Hanukkah is the Festival of Lights. It’s much more than the “Jewish Christmas“–it celebrates the victory of the Maccabees over the Syrian-Greek Seculid army and the reclaiming and rededication of the Holy Temple in Jerusalem. The miracle of Hanukkah, however, comes later in the Hanukkah story–a single flask of oil, used to light the menorah in the Temple, could only last for one day. Instead, it lasted for eight.
What are some customs and practices on Hanukkah?
Each night of Hanukkah, the candles are lit. In some families, each person lights their own hanukkiah; in others, one is lit for the entire family. Two prayers are recited (and one additional prayer on the first night), and Hanukkah songs are sung.
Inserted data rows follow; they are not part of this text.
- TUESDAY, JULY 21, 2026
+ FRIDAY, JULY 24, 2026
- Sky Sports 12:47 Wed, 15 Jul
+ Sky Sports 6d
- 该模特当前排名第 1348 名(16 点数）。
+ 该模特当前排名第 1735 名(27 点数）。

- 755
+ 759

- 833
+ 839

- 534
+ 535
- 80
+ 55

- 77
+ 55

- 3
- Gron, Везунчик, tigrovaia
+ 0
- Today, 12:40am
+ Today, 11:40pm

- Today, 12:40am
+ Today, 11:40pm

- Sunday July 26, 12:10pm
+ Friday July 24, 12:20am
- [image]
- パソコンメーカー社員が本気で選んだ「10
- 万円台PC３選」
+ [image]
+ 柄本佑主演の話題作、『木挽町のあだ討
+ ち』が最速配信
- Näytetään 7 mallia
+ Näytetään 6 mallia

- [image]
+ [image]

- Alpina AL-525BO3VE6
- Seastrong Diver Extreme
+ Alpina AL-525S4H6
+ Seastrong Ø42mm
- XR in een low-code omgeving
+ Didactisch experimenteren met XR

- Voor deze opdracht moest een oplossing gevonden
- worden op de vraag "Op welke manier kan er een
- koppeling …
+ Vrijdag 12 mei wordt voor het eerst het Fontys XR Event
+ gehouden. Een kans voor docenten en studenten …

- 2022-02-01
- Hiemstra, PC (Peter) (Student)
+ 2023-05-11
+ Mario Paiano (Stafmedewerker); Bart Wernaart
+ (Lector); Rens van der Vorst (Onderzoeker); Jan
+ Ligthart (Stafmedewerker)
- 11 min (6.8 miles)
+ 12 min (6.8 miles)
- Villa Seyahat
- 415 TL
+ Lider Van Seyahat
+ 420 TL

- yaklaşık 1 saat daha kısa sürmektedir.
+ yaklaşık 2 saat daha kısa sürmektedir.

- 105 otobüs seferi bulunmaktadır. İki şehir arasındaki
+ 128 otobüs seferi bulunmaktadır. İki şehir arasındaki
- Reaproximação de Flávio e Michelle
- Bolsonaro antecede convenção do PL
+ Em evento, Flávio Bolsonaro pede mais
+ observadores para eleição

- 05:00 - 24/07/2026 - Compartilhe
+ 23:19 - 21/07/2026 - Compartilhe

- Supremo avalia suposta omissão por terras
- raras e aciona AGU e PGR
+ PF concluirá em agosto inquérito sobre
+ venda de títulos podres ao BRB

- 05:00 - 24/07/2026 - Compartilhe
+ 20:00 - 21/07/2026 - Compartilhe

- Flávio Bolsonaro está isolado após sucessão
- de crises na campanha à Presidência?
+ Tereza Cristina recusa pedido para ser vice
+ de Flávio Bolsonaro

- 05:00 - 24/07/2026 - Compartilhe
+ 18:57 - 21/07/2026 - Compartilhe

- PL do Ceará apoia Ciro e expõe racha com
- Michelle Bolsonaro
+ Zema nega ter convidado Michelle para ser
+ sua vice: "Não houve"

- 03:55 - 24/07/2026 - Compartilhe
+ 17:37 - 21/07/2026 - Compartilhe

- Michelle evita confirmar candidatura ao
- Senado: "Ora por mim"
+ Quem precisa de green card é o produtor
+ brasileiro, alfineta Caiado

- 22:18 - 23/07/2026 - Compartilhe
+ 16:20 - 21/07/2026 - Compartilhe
What foods are traditionally eaten on Hanukkah?
Deep-fried foods! We aren’t kidding. Most Hanukkah foods involve lots of oil, since the Hanukkah miracle involved a plentitude of oil. And so most of the traditional foods of Hanukkah–including latkes, or potato pancakes; and sufganiyot, or jelly donuts–aren’t exactly a hit with Weight Watchers.
Pronounced: KHAH-nuh-kah, also ha-new-KAH, an eight-day festival commemorating the Maccabees’ victory over the Greeks and subsequent rededication of the temple. Falls in the Hebrew month of Kislev, which usually corresponds with December.
Pronounced: muh-NOHR-uh, Origin: Hebrew, a lamp or candelabra, often used to refer to the Hanukkah menorah, or Hanukkiah.